It is translated into several English words like lovingkindness, mercy, unfailing love, steadfast love and kindness.
Hesed describes the character of YHWH. It is a reflection of God’s purpose and it is a measure of spirituality for believers. This word is very important because God used it of himself.
It is one word that means four interrelated things at the same time.
Relational
It presupposes an existing relationship by blood, friend or covenant. Hesed only applies when there is an existing relationship. It cannot happen between strangers.
Reciprocal
It establishes an obligation. Divine hesed is free of any legal requirement. A superior party volunteers a moral commitment/covenant to an inferior party.
Hesed for God is voluntary but we must reciprocate. If God gives us forgiveness, how do we repay him? We repay him in obedience or being faithfully loyal to him.
Grace is God seeing your need and offering you a solution.
You don’t have to accept the solution but as soon as you do, you owe him obedience. Grace initiates obedience.
Transitive
It is not just bi-directional between you and God. You are not only obligated to obey God but you are obligated to pass hesed on to others. The performance of hesed to others demonstrates your gratitude to God.
When you show the same favor to others that God showed to you that’s evangelism. Those who do not pass it on break hesed and destroys evangelism.
Active
It is not about feeling or intention. It is an action that must be given.
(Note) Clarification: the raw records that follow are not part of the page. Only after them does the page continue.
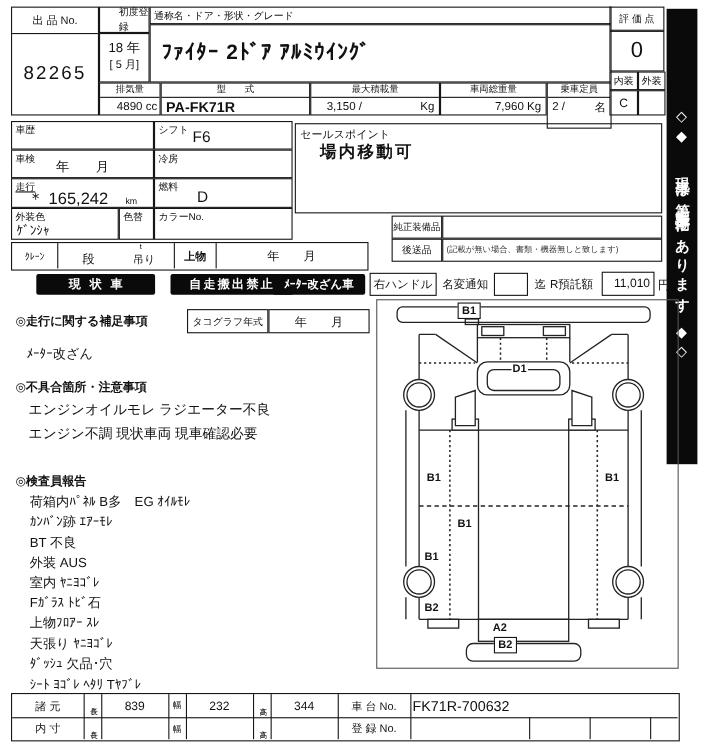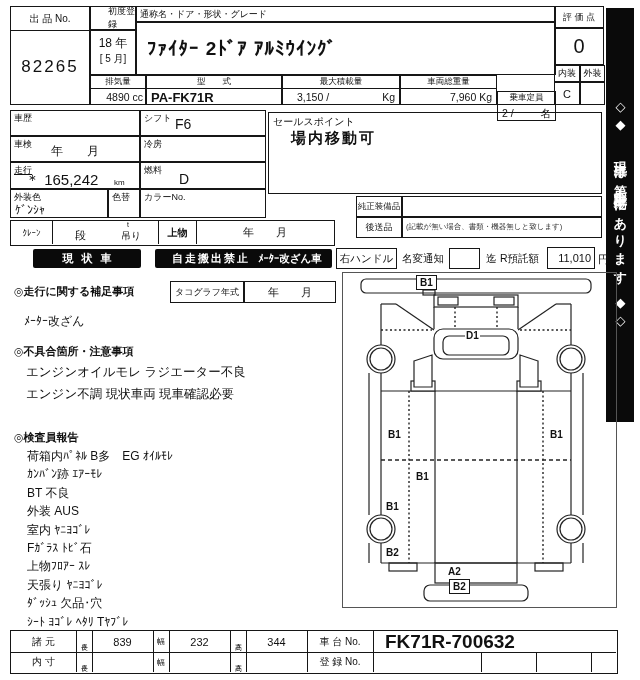"乗車定員" div.abs { height: 30px -> 42px; top: 91px -> 75px }
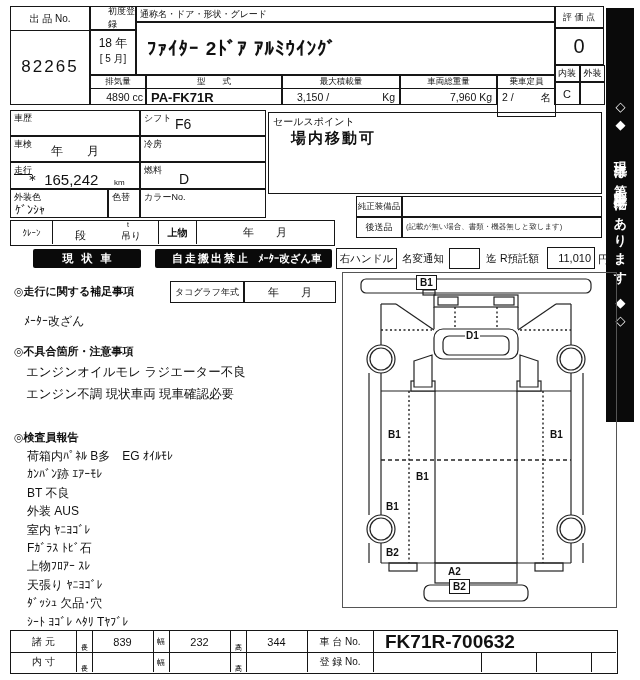"FK71R-700632" div.abs { font-size: 19px -> 13px; font-weight: bold -> normal; padding-left: 12px -> 2px }
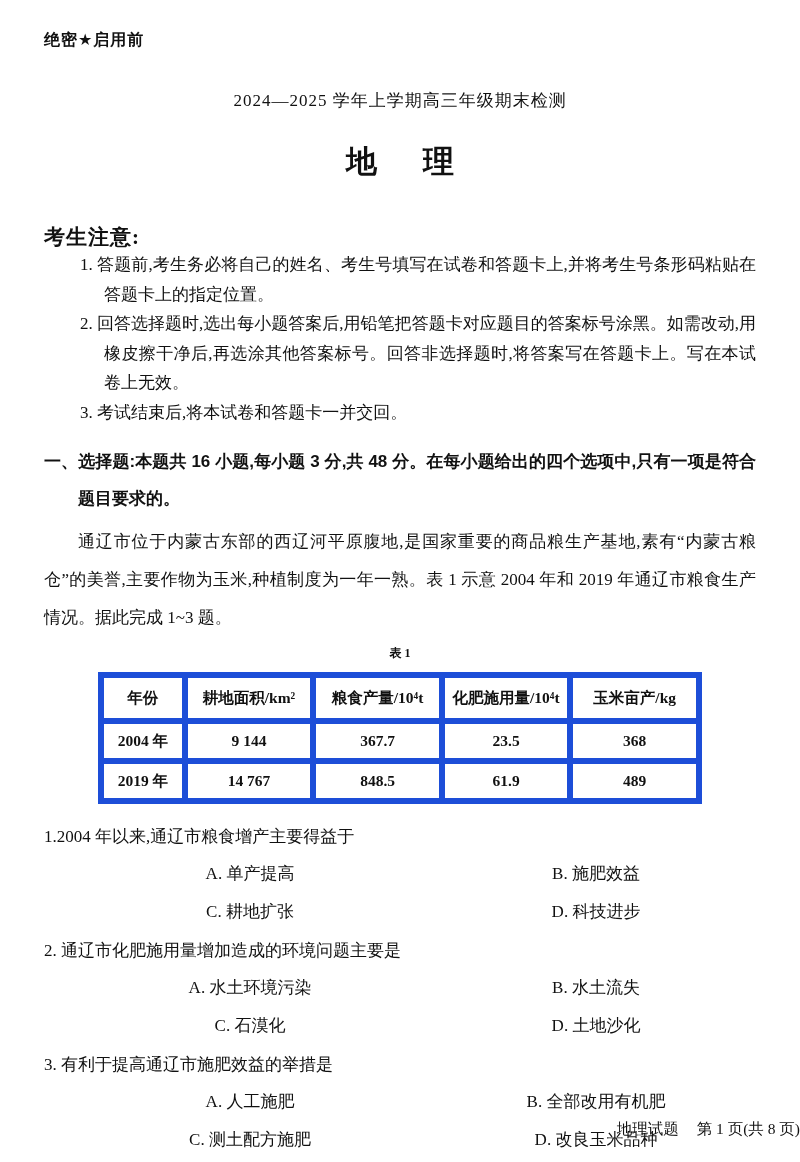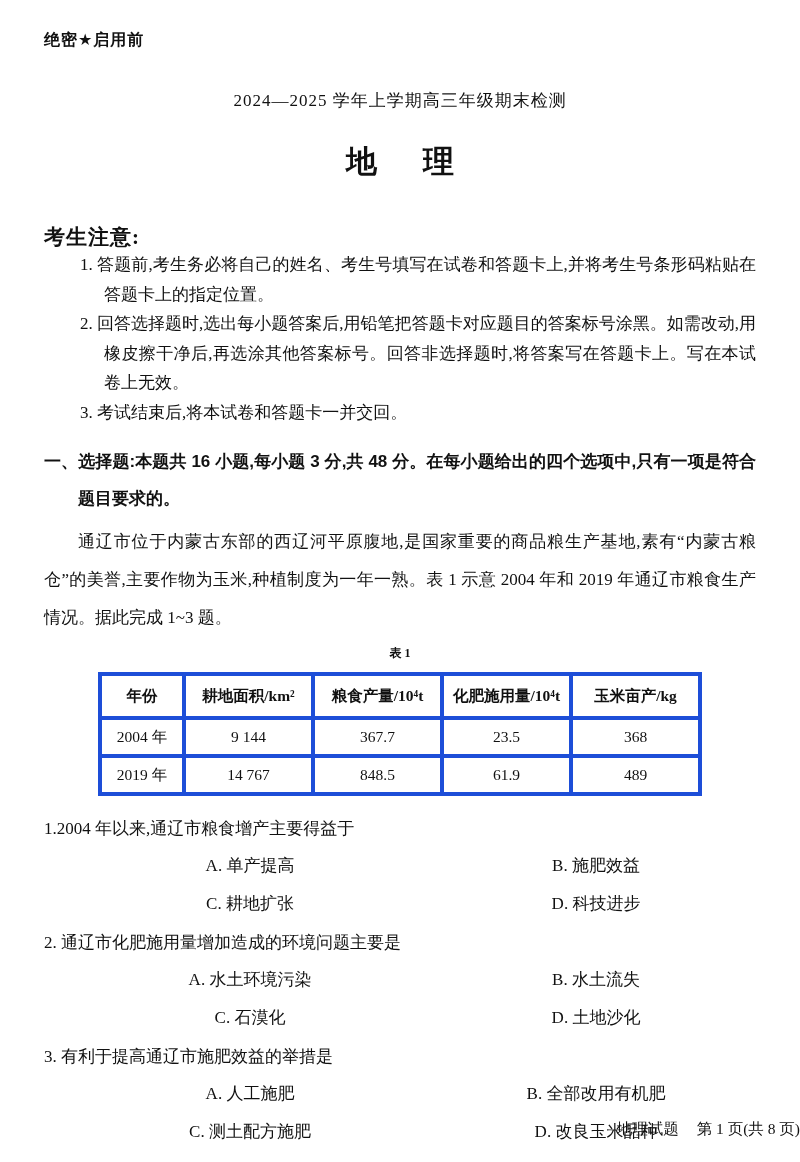"年份" table.data-table th, table.data-table td { border: 4px solid #1d4ed8 -> 6px solid #1d4ed8 }
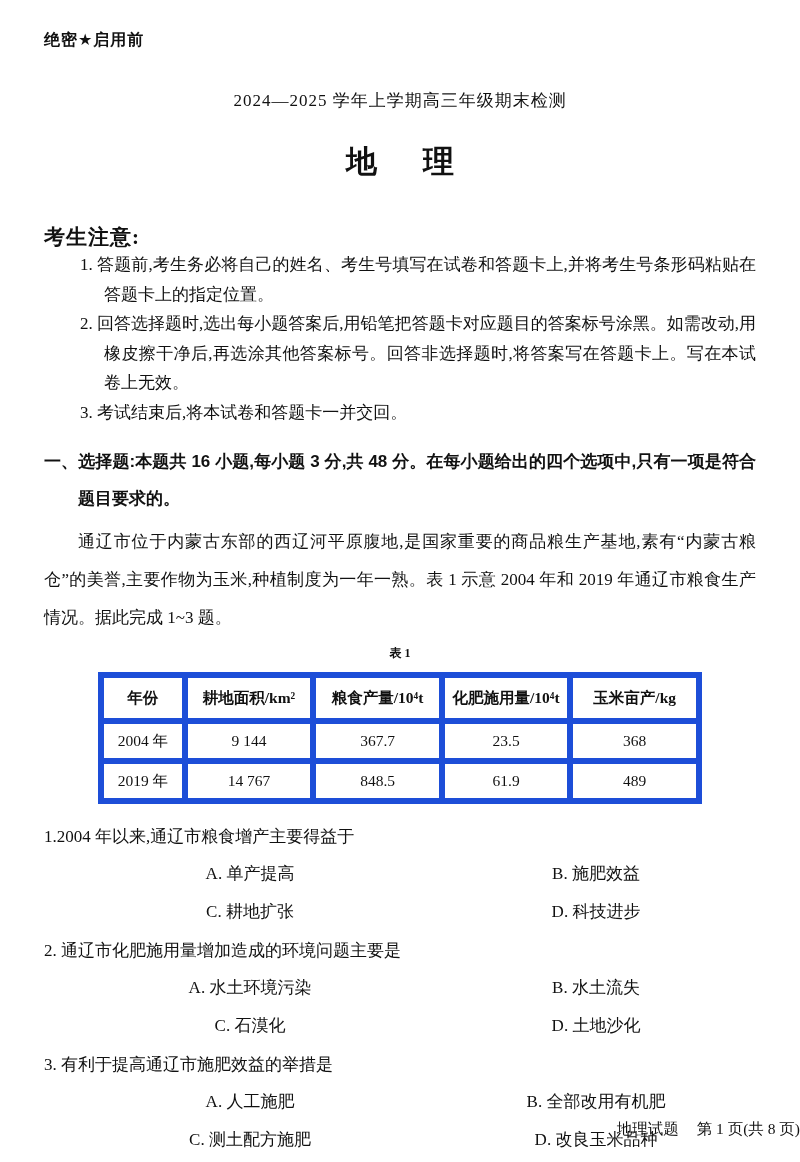"2004 年" table.data-table td { font-weight: normal -> bold }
An act of hesed presupposes the existence of a relationship between the parties involved. Where no formal relationship has previously been recognized, the person exercising hesed has chosen to treat the recipient as if such a relationship did exist.
The theological importance of the word hesed is that it stands more than any other word for the attitude which both parties to a covenant ought to maintain towards each other.
God's loving-kindness is that sure love which will not let Israel go. Not all Israel's persistent waywardness could ever destroy it.
Though Israel be faithless, yet God remains faithful still. This steady, persistent refusal of God to wash his hands of wayward Israel is the essential meaning of the Hebrew word which is translated loving-kindness.
The continual waywardness of Israel has made it inevitable that, if God is never going to let Israel go, then his relation to his people must in the main be one of loving-kindness, mercy, and goodness, all of it entirely undeserved.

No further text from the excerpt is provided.